Sherap—the stick of a man taking weapons at the door—looks at me with bug eyes, scared he’s done somethin’ wrong.

“Ryo. Ryo’s on the till tonight,” he says.

“Get two more on it,” I tell him.

It’s a big night—lot of spenders. Last thing I need is some lowlife makin’ off with the profit.

Sherap scurries off. A couple seconds later he comes back with two of my heaviest hitters. After they join Ryo at the coin box, I check back on the action in the arena. The place is packed, crammed to the doors with nobodies, somebodies, and everyone in between—people with nothin’ much in common, except a hankering for blood. And they’re about to get it.

My star combatant, Prahn the Flayer, has just finished his long, sauntering entrance. His chiseled body is painted entirely green, and he wears a small buckler on his left forearm. His infamous whip sword, painted to look like a viper, remains coiled on his belt as he enters the pit to face his opponent. The challenger—some Shuriman guy… is it Faran? Farrel?

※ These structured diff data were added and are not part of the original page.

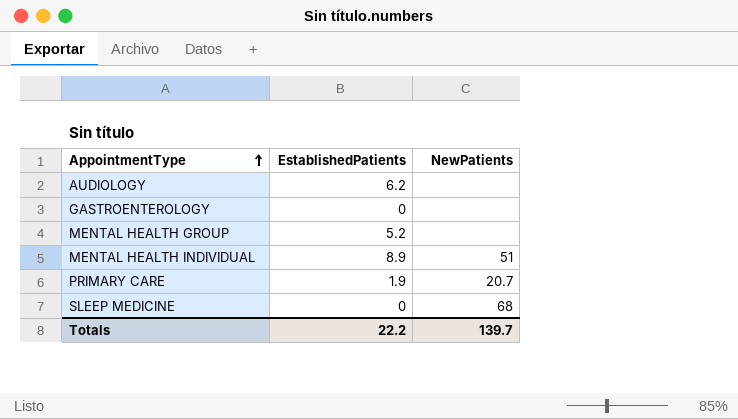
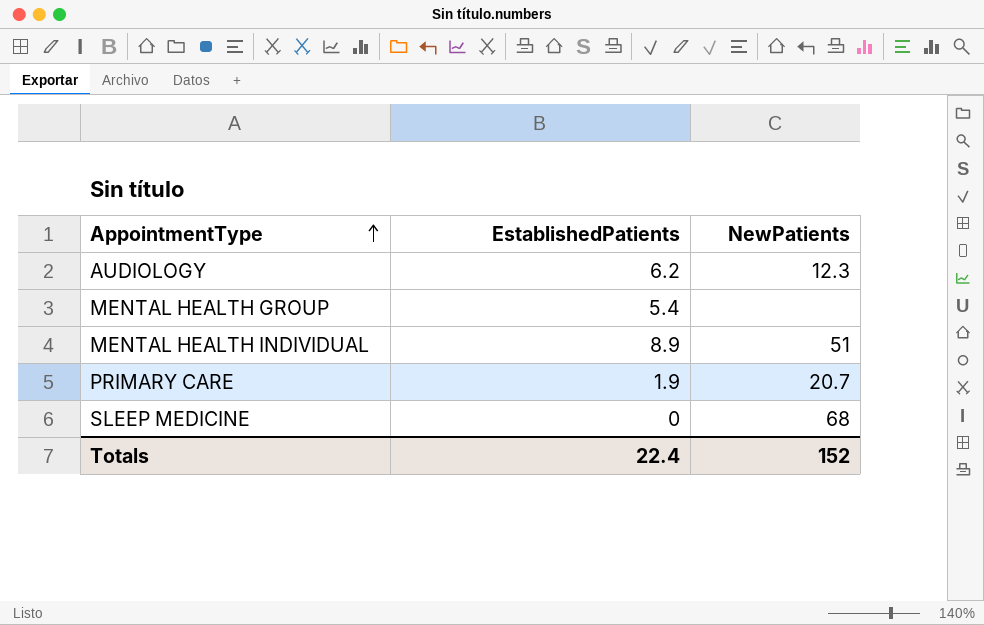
row GASTROENTEROLOGY: 0 | none -> none
AUDIOLOGY | NewPatients: none -> 12.3
MENTAL HEALTH GROUP | EstablishedPatients: 5.2 -> 5.4
Totals | EstablishedPatients: 22.2 -> 22.4
Totals | NewPatients: 139.7 -> 152

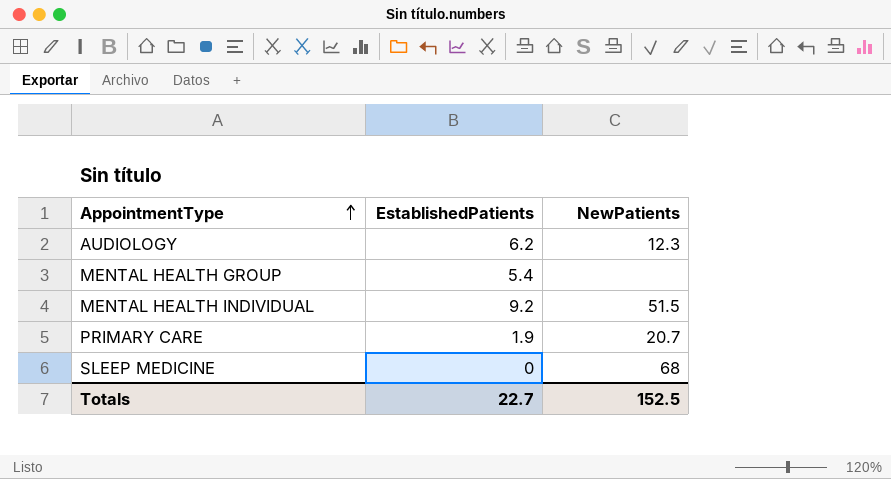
MENTAL HEALTH INDIVIDUAL | EstablishedPatients: 8.9 -> 9.2
MENTAL HEALTH INDIVIDUAL | NewPatients: 51 -> 51.5
Totals | EstablishedPatients: 22.4 -> 22.7
Totals | NewPatients: 152 -> 152.5

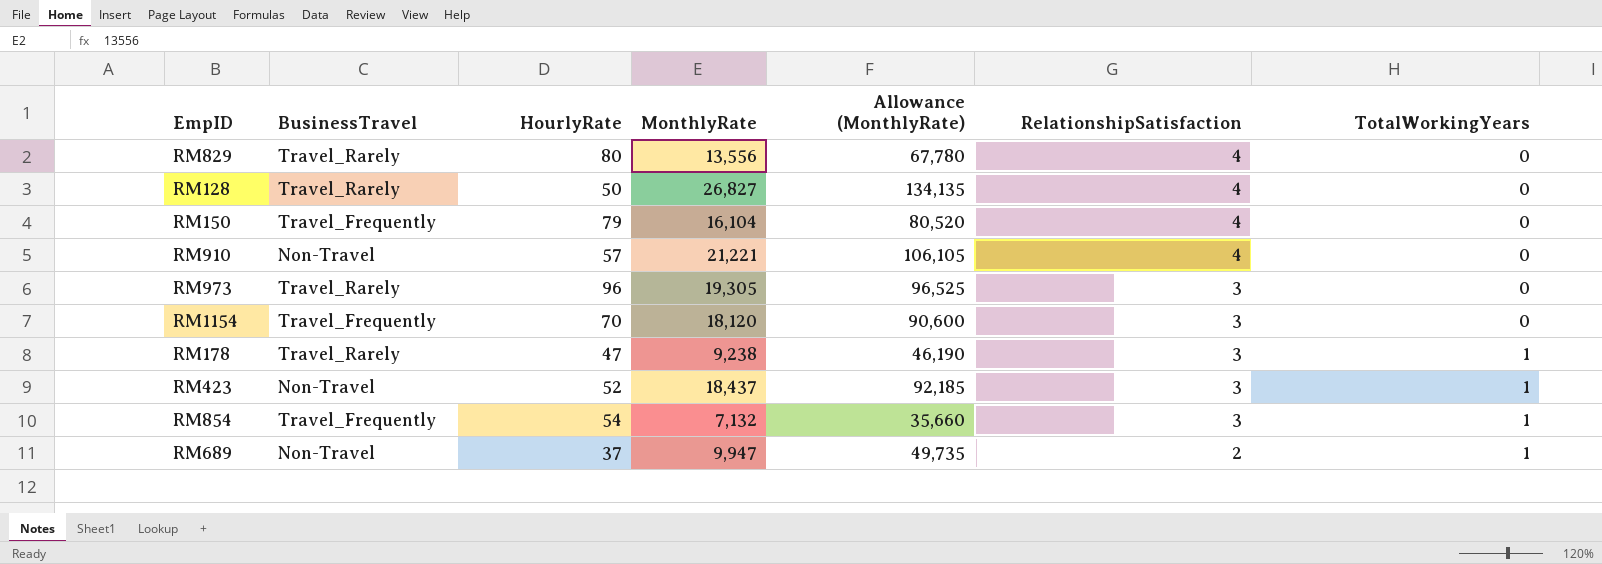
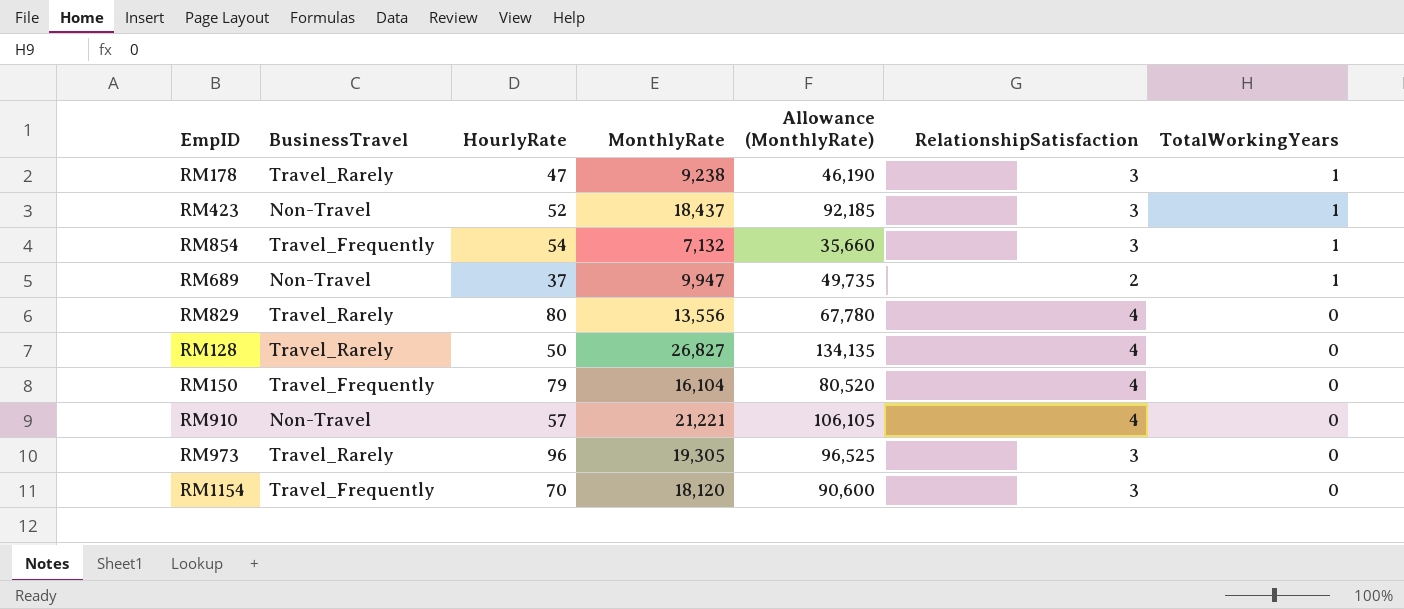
row order: RelationshipSatisfaction descending -> TotalWorkingYears descending

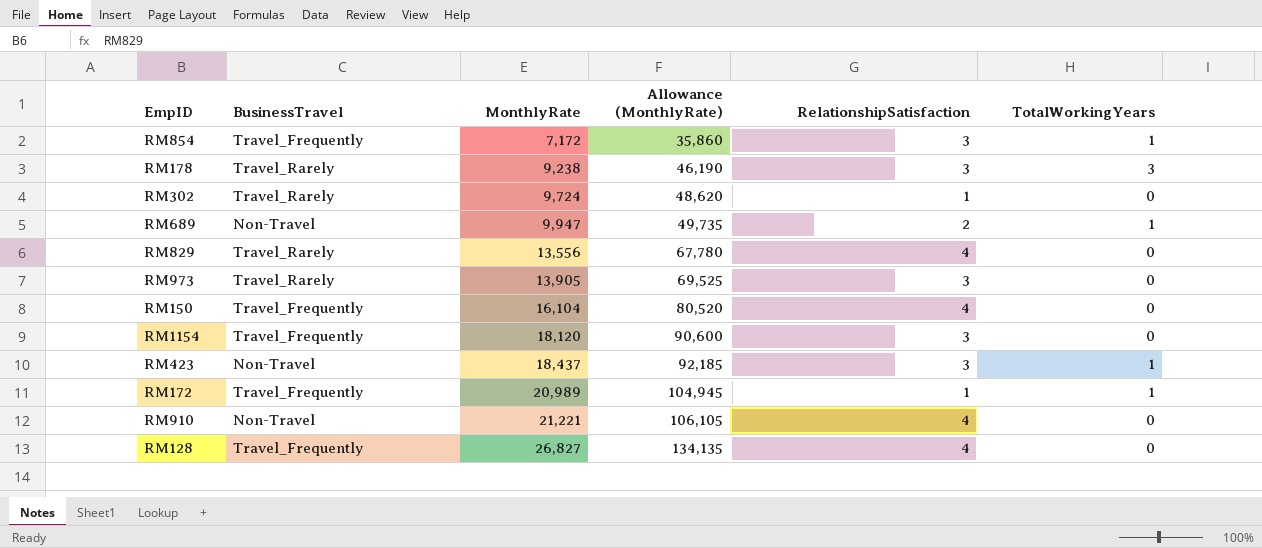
row order: TotalWorkingYears descending -> MonthlyRate ascending
column HourlyRate | position: 3 -> none
RM854 | MonthlyRate: 7,132 -> 7,172
RM854 | Allowance (MonthlyRate): 35,660 -> 35,860
RM178 | TotalWorkingYears: 1 -> 3
row RM302: none -> Travel_Rarely | 9,724 | 48,620 | 1 | 0
RM973 | MonthlyRate: 19,305 -> 13,905
RM973 | Allowance (MonthlyRate): 96,525 -> 69,525
row RM172: none -> Travel_Frequently | 20,989 | 104,945 | 1 | 1
RM128 | BusinessTravel: Travel_Rarely -> Travel_Frequently

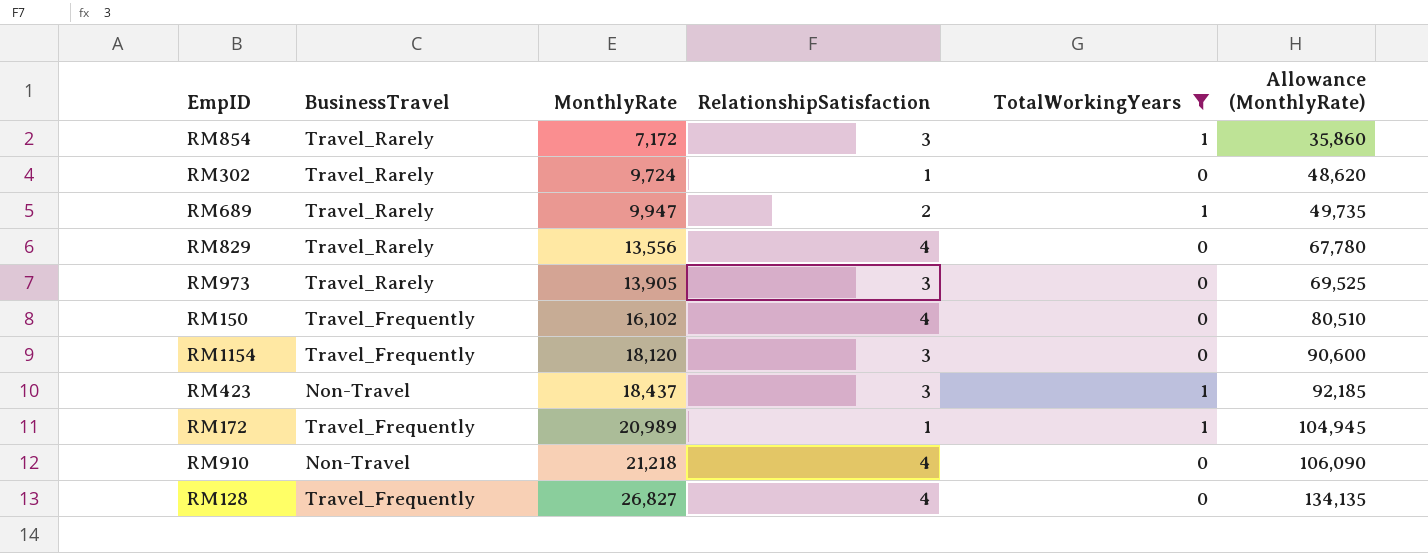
filter: none -> TotalWorkingYears != 3
column Allowance (MonthlyRate) | position: 4 -> 6
RM854 | BusinessTravel: Travel_Frequently -> Travel_Rarely
RM689 | BusinessTravel: Non-Travel -> Travel_Rarely
RM150 | MonthlyRate: 16,104 -> 16,102
RM150 | Allowance (MonthlyRate): 80,520 -> 80,510
RM910 | MonthlyRate: 21,221 -> 21,218
RM910 | Allowance (MonthlyRate): 106,105 -> 106,090

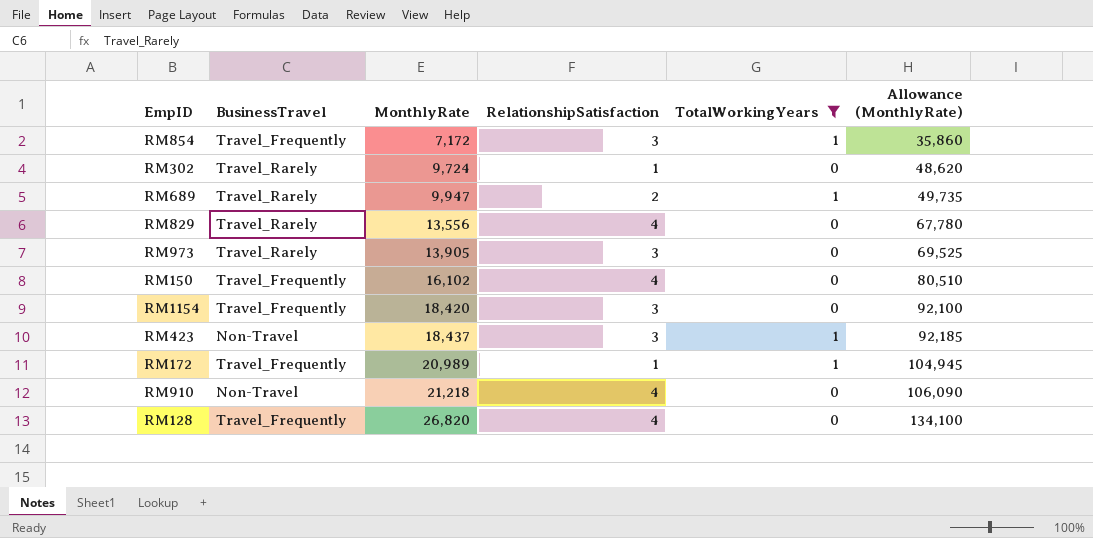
RM854 | BusinessTravel: Travel_Rarely -> Travel_Frequently
RM1154 | MonthlyRate: 18,120 -> 18,420
RM1154 | Allowance (MonthlyRate): 90,600 -> 92,100
RM128 | MonthlyRate: 26,827 -> 26,820
RM128 | Allowance (MonthlyRate): 134,135 -> 134,100

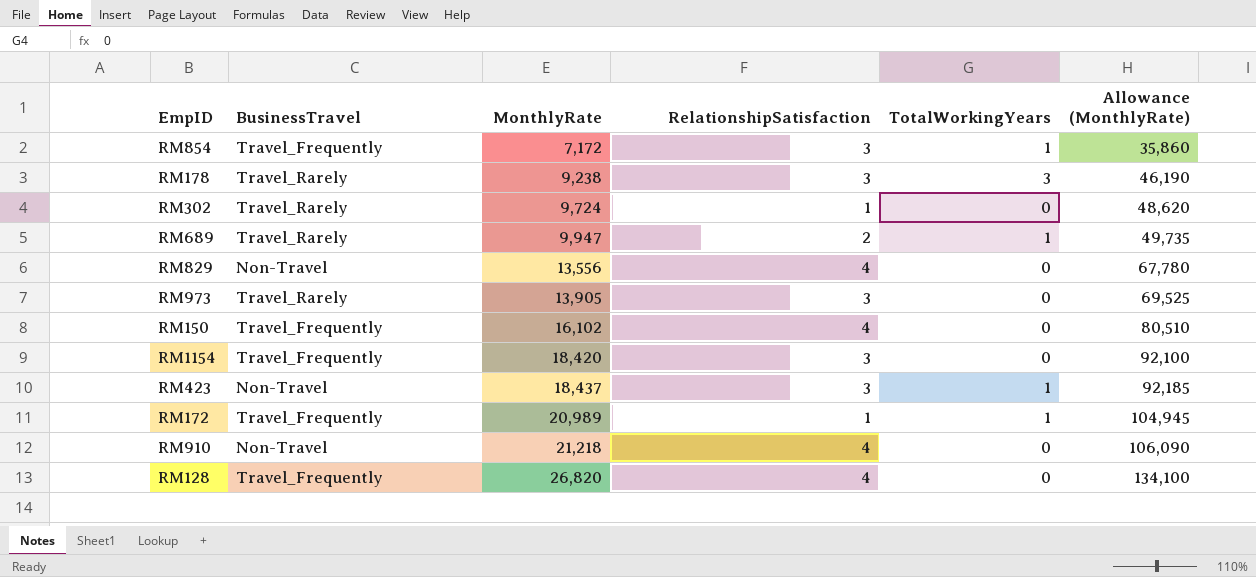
filter: TotalWorkingYears != 3 -> none
RM829 | BusinessTravel: Travel_Rarely -> Non-Travel

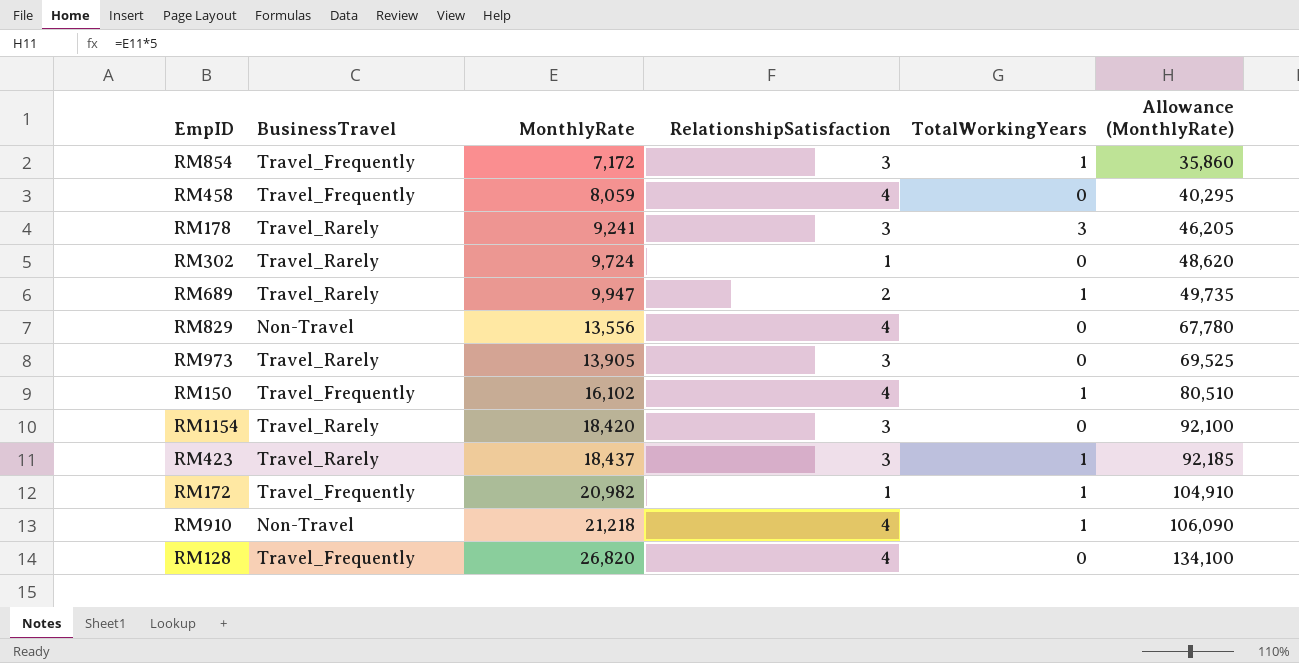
row RM458: none -> Travel_Frequently | 8,059 | 4 | 0 | 40,295
RM178 | MonthlyRate: 9,238 -> 9,241
RM178 | Allowance (MonthlyRate): 46,190 -> 46,205
RM150 | TotalWorkingYears: 0 -> 1
RM1154 | BusinessTravel: Travel_Frequently -> Travel_Rarely
RM423 | BusinessTravel: Non-Travel -> Travel_Rarely
RM172 | MonthlyRate: 20,989 -> 20,982
RM172 | Allowance (MonthlyRate): 104,945 -> 104,910
RM910 | TotalWorkingYears: 0 -> 1

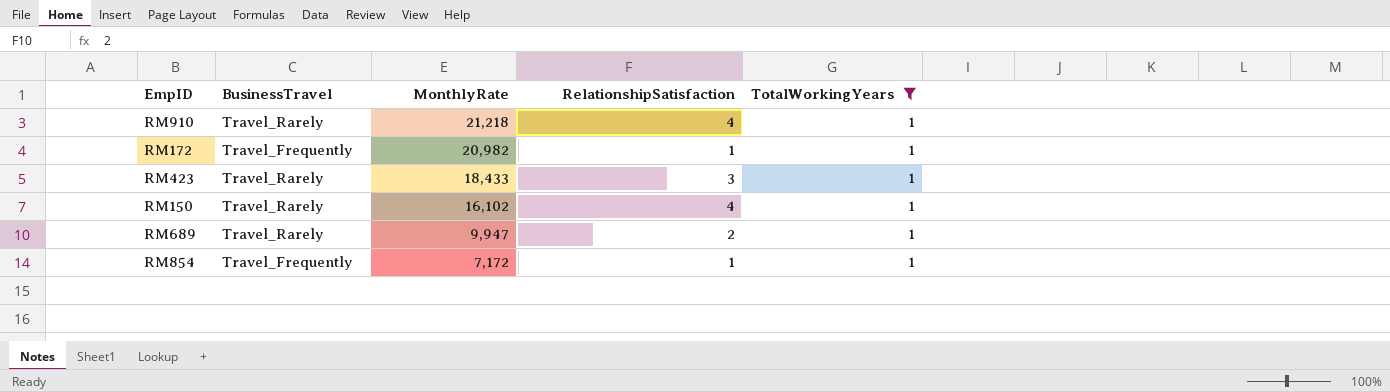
filter: none -> TotalWorkingYears = 1
row order: MonthlyRate ascending -> MonthlyRate descending
column Allowance (MonthlyRate) | formula: [MonthlyRate] * 5 -> none
RM910 | BusinessTravel: Non-Travel -> Travel_Rarely
RM423 | MonthlyRate: 18,437 -> 18,433
RM150 | BusinessTravel: Travel_Frequently -> Travel_Rarely
RM854 | RelationshipSatisfaction: 3 -> 1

I’ll learn his name if he wins—stares a hole in him, his hands up by his shoulders, itching to grab the twin daggers sheathed on his back. He’s come halfway around the world for this, and he’ll be damned if some local golden boy is going to show him up.

With a wave of the pit officer’s scarf, our show is on. The fighters circle each other in the center of the floor. Always the entertainer, Flayer draws the whip sword and snaps it all around his body. (He’s one of about eight people in the world who can do this without cutting his own face off, and he loves to show it off.)

Insulted by the taunt, the Shuriman draws his daggers. He sprints across the pit, throwing himself into a whirl of blades, slicing the wind at unnatural angles. Flayer is surprised, but not off guard. He parries a dagger with his buckler, throwing the Shuriman off balance for a split second.

It feels like an eternity. The Shuriman’s body is turned off kilter, hands by his waist, his entire torso a wide-open target.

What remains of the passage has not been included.